Sorry, I should have run the math along with my earlier posts. My rough calculations come up with 7.2 extra months to FI if you finance the purchase and 8 extra months if you pay cash for the vehicle. It's even longer if the running costs of the $40k vehicle increase your living expenses. This is almost double your estimate.

Can you tell me what you did different from my calc posted above? That's a pretty big difference and I'd like to know what changed. If not, no worries. I know I only posted a general outline of what I did.

Thanks.

I used an FI calculator and plugged in the different numbers, compared the difference in invested assets after 5 years (the approximate FI point) and divided that by your annual savings.
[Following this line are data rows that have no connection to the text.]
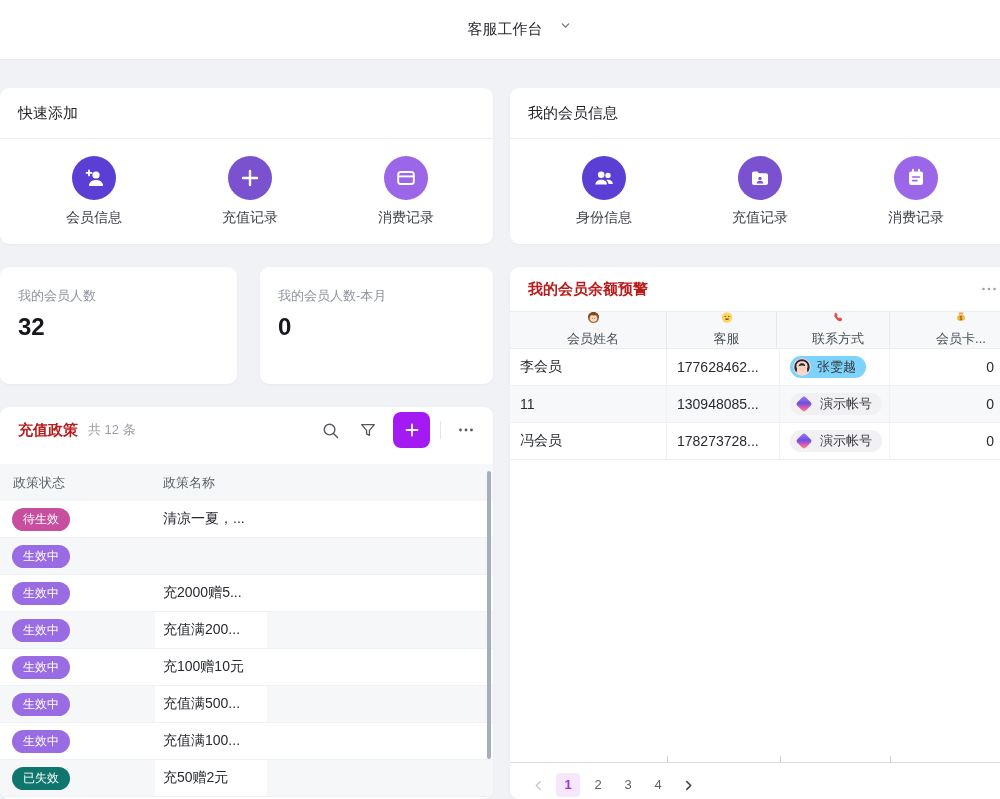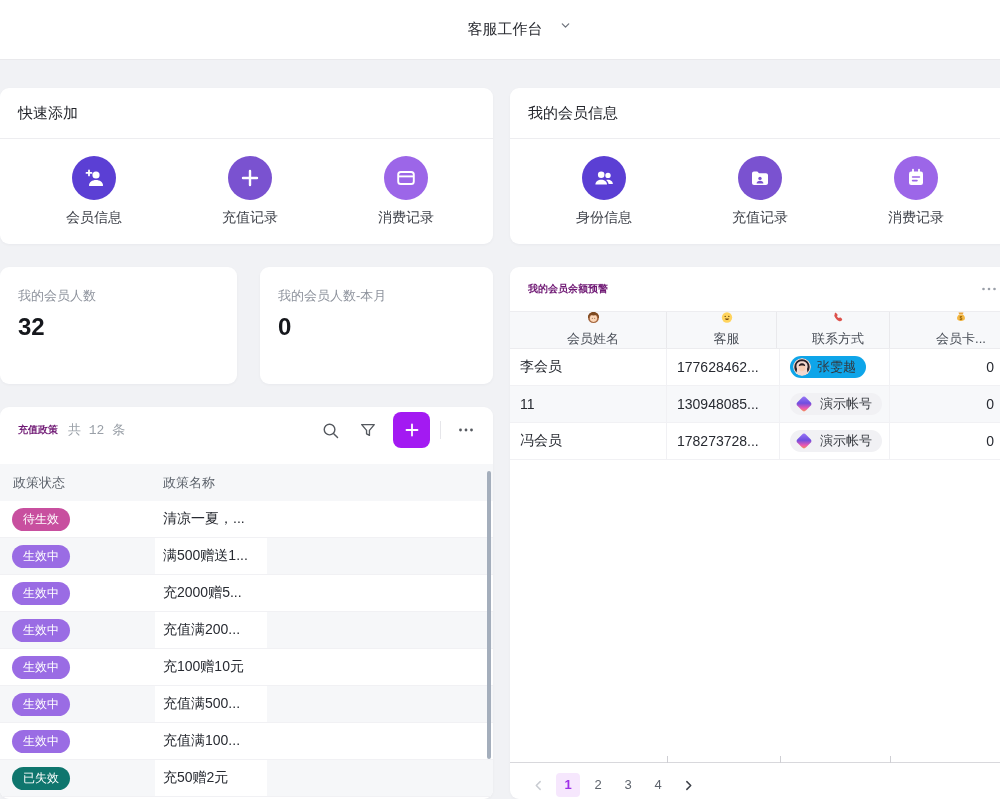"我的会员余额预警" .policy-title { color: #701a75 -> #b91c1c; font-size: 10px -> 15px }
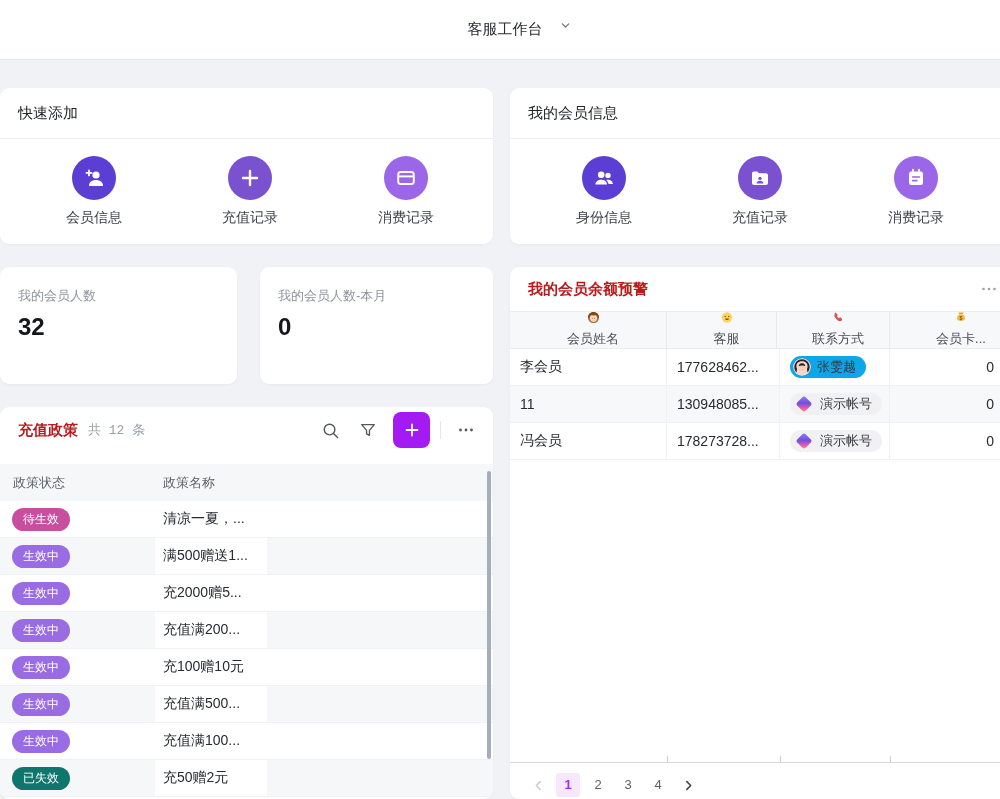"张雯越" .pill.pink { background: #0ea5e9 -> #7dd3fc }
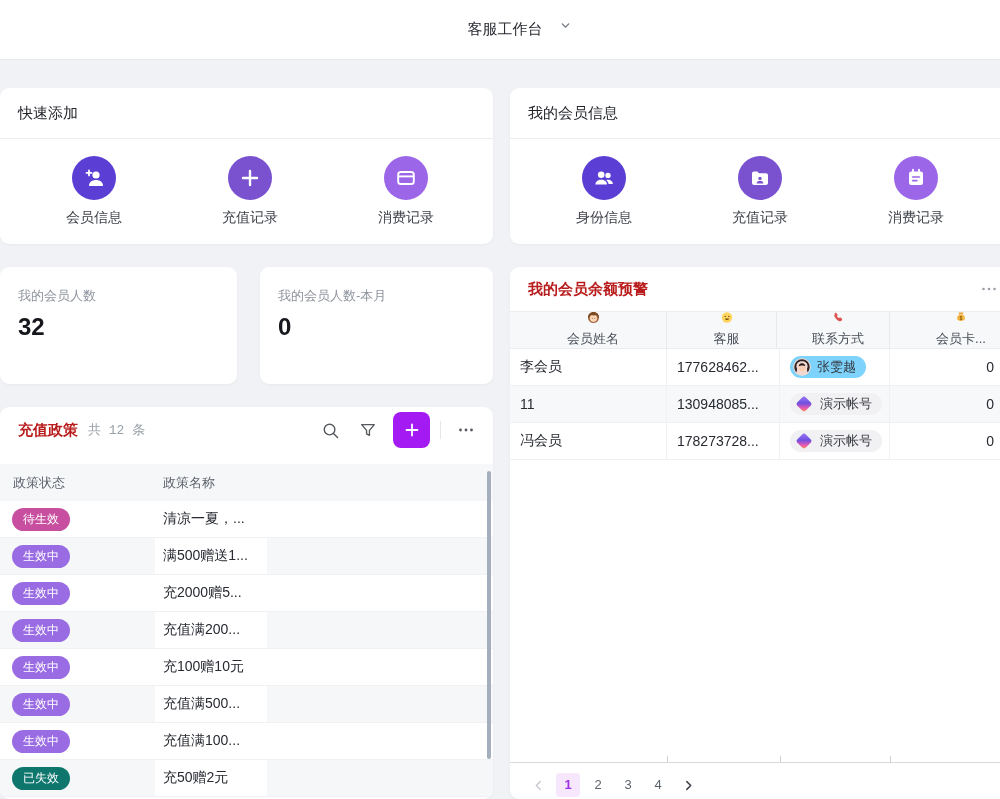"充值政策" .policy-head { font-family: Liberation Mono, monospace -> none }
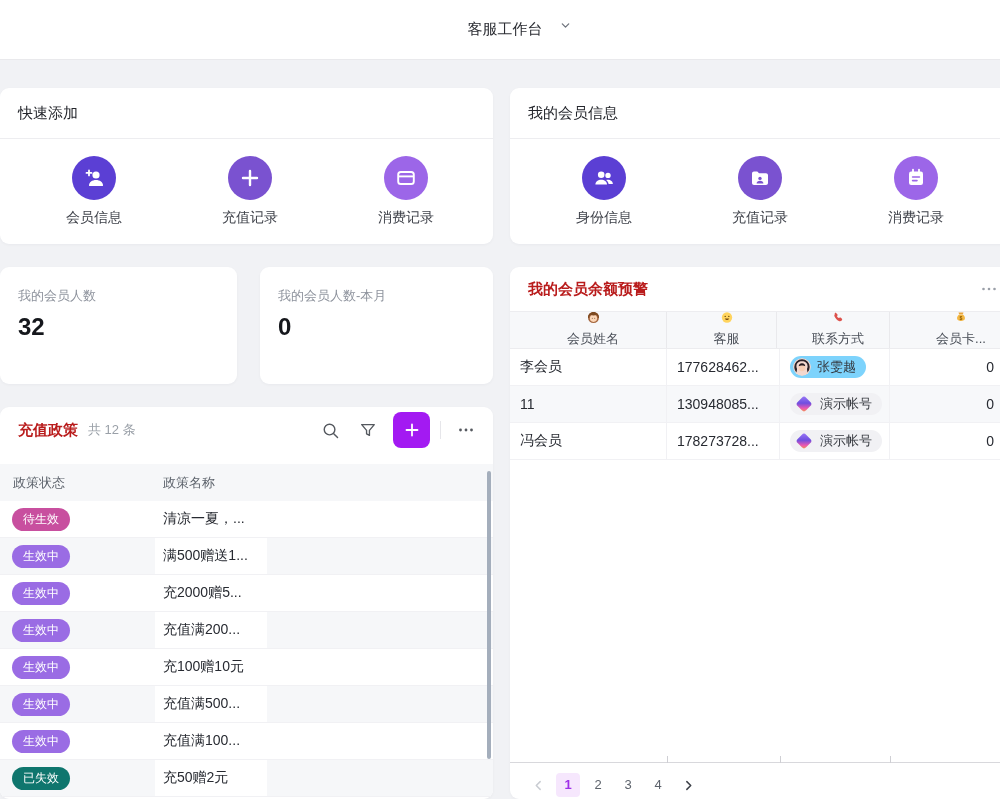"满500赠送1..." div.pcell-name { html: <div>满500赠送1...</div> -> none }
This is just a rough calculation because it ignores compounding in the final months.

So I decided to do a full spreadsheet comparison (attached below as .csv). I came up with a 5.4 month difference assuming a 7% [post-inflation] investment return. The lower the assumed investment return the longer the difference will be. Also assumes that your increase in gas costs is the only increased cost. If you factor in increased maintenance/repair costs it will delay FI by longer.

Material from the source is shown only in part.